**WHAT TO PRODUCE:** Check every line of the data below for "table". Copy each one that has it.

[Web page revision data]
■ ■ ■ ■

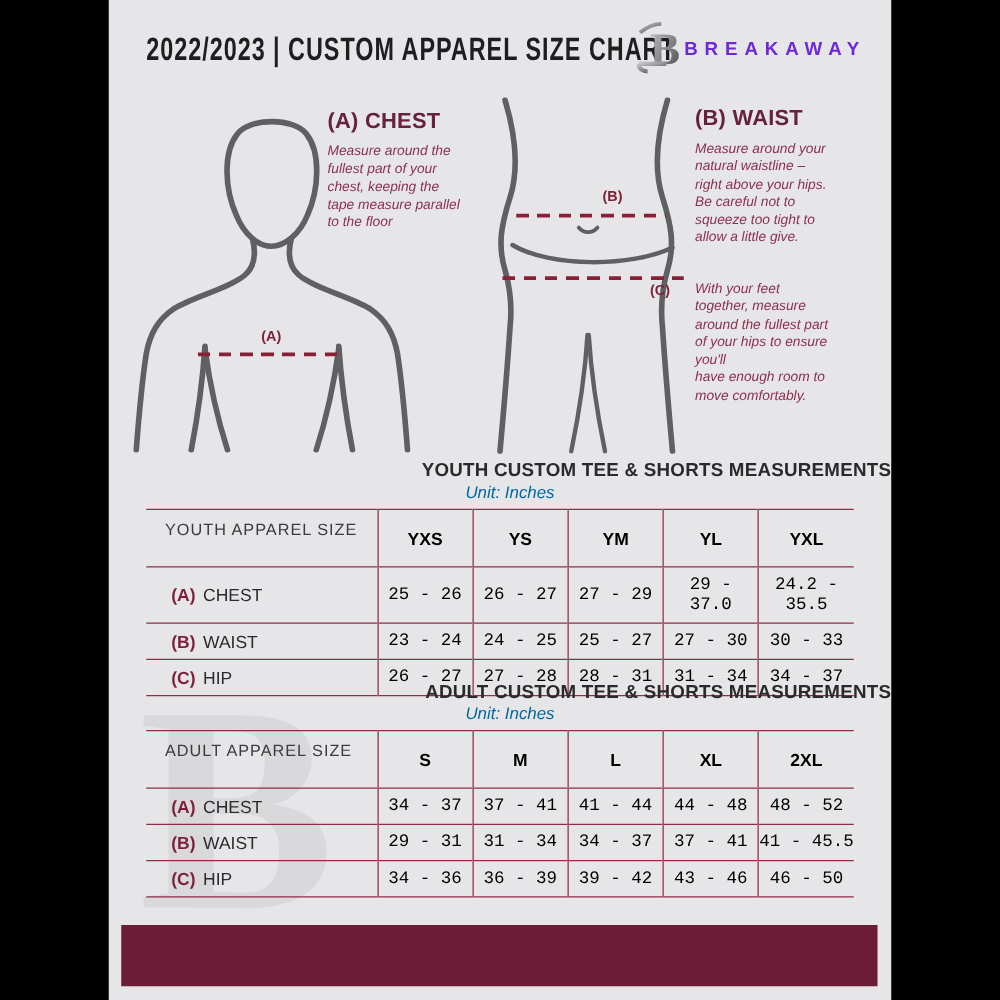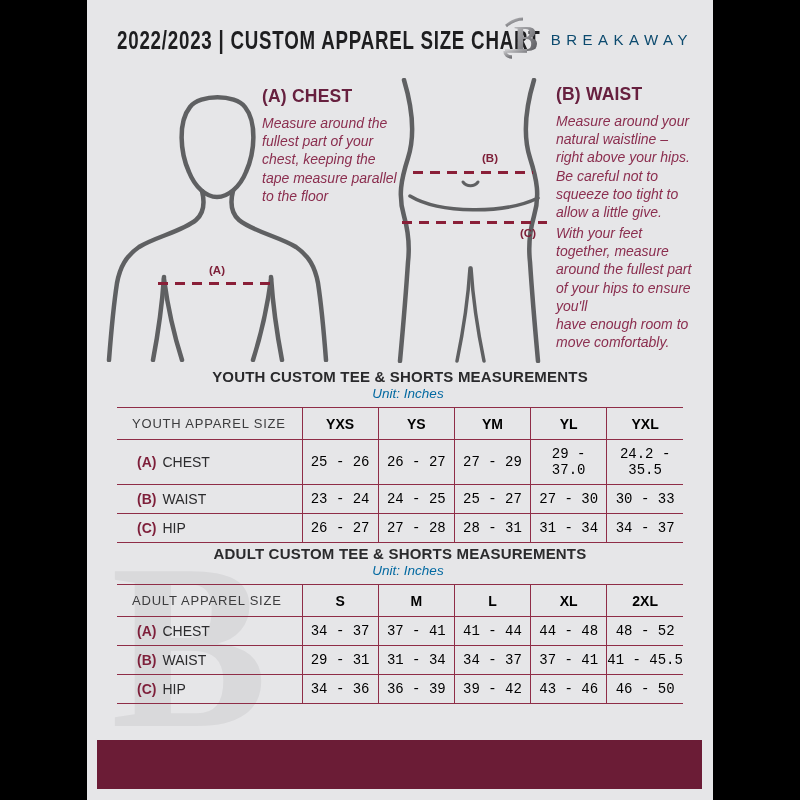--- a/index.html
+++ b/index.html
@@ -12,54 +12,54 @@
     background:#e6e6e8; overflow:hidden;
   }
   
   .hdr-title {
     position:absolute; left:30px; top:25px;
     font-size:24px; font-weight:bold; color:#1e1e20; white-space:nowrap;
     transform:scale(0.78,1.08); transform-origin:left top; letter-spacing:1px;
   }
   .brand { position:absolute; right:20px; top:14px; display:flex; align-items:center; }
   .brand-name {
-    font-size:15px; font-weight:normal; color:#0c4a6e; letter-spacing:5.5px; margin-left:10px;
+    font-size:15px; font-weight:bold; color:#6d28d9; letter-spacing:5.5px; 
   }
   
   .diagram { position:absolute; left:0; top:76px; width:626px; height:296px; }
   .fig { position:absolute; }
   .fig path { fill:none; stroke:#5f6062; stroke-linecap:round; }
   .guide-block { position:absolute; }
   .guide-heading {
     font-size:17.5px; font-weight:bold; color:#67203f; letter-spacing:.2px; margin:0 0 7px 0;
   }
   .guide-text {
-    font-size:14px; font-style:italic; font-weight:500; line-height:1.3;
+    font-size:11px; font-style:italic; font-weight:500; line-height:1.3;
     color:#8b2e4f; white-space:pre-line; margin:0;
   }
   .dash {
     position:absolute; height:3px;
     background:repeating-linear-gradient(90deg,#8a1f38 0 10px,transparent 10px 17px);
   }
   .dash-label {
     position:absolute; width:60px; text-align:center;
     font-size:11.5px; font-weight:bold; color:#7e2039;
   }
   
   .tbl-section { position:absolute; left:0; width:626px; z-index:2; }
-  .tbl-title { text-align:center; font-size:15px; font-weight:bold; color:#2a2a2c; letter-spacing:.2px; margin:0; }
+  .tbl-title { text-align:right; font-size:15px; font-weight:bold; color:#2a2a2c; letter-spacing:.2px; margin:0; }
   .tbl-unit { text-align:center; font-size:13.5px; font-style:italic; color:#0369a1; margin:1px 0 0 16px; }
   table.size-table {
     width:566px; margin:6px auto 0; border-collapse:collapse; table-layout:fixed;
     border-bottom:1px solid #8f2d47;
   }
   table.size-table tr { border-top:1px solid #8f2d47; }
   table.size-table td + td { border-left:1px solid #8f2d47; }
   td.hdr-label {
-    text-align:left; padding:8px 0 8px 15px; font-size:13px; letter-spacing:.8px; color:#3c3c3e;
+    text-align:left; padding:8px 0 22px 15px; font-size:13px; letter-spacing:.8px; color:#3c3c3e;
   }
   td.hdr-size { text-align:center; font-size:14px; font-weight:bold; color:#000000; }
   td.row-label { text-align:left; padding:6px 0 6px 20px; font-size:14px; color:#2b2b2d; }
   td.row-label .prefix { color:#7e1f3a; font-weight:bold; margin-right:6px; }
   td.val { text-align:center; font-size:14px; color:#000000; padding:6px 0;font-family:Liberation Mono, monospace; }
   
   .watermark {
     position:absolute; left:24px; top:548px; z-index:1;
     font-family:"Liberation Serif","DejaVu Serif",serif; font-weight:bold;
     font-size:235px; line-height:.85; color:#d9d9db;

■ ■ ■ ■

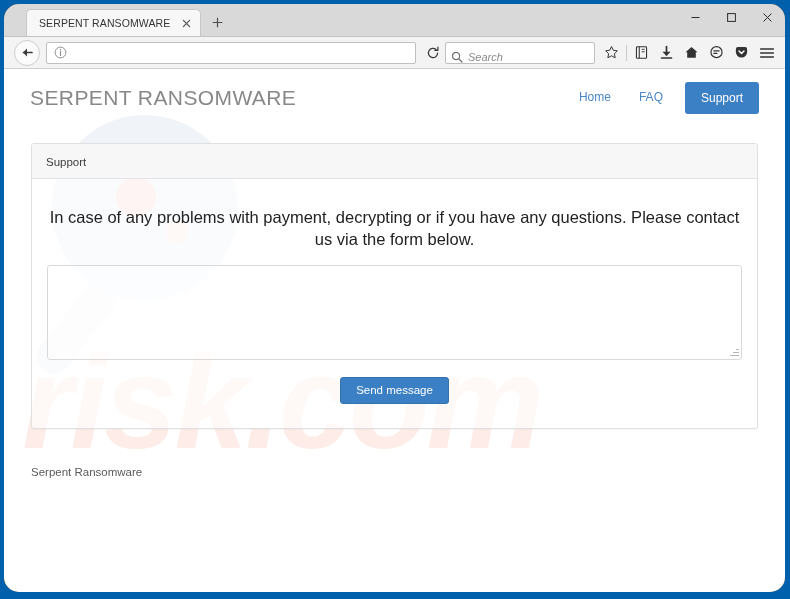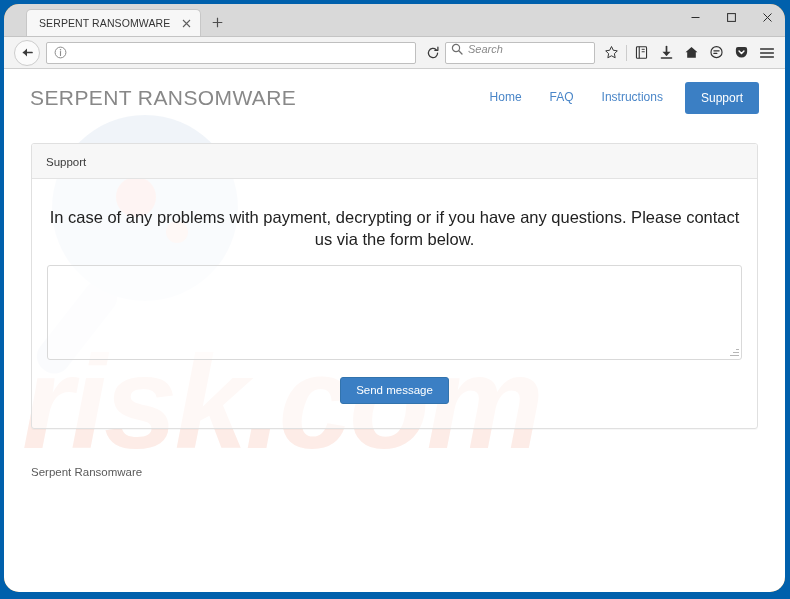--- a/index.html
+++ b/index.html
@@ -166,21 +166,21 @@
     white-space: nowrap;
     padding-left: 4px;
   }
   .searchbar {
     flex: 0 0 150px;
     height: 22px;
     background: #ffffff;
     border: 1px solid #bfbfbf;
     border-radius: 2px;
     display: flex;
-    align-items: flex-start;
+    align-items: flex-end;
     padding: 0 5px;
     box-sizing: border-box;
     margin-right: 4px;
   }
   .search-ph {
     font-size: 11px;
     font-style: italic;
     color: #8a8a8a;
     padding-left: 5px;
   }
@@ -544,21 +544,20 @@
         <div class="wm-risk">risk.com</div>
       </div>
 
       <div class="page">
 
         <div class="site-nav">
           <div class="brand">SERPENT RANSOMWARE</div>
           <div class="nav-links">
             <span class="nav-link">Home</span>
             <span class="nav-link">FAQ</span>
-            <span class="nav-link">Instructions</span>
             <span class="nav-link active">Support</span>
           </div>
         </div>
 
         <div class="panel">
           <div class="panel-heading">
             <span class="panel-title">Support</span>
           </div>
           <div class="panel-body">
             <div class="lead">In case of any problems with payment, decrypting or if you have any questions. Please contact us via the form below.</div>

■ ■ ■ ■

**REPLY TO THE TASK:**
   table.size-table {
     width:566px; margin:6px auto 0; border-collapse:collapse; table-layout:fixed;
   table.size-table tr { border-top:1px solid #8f2d47; }
   table.size-table td + td { border-left:1px solid #8f2d47; }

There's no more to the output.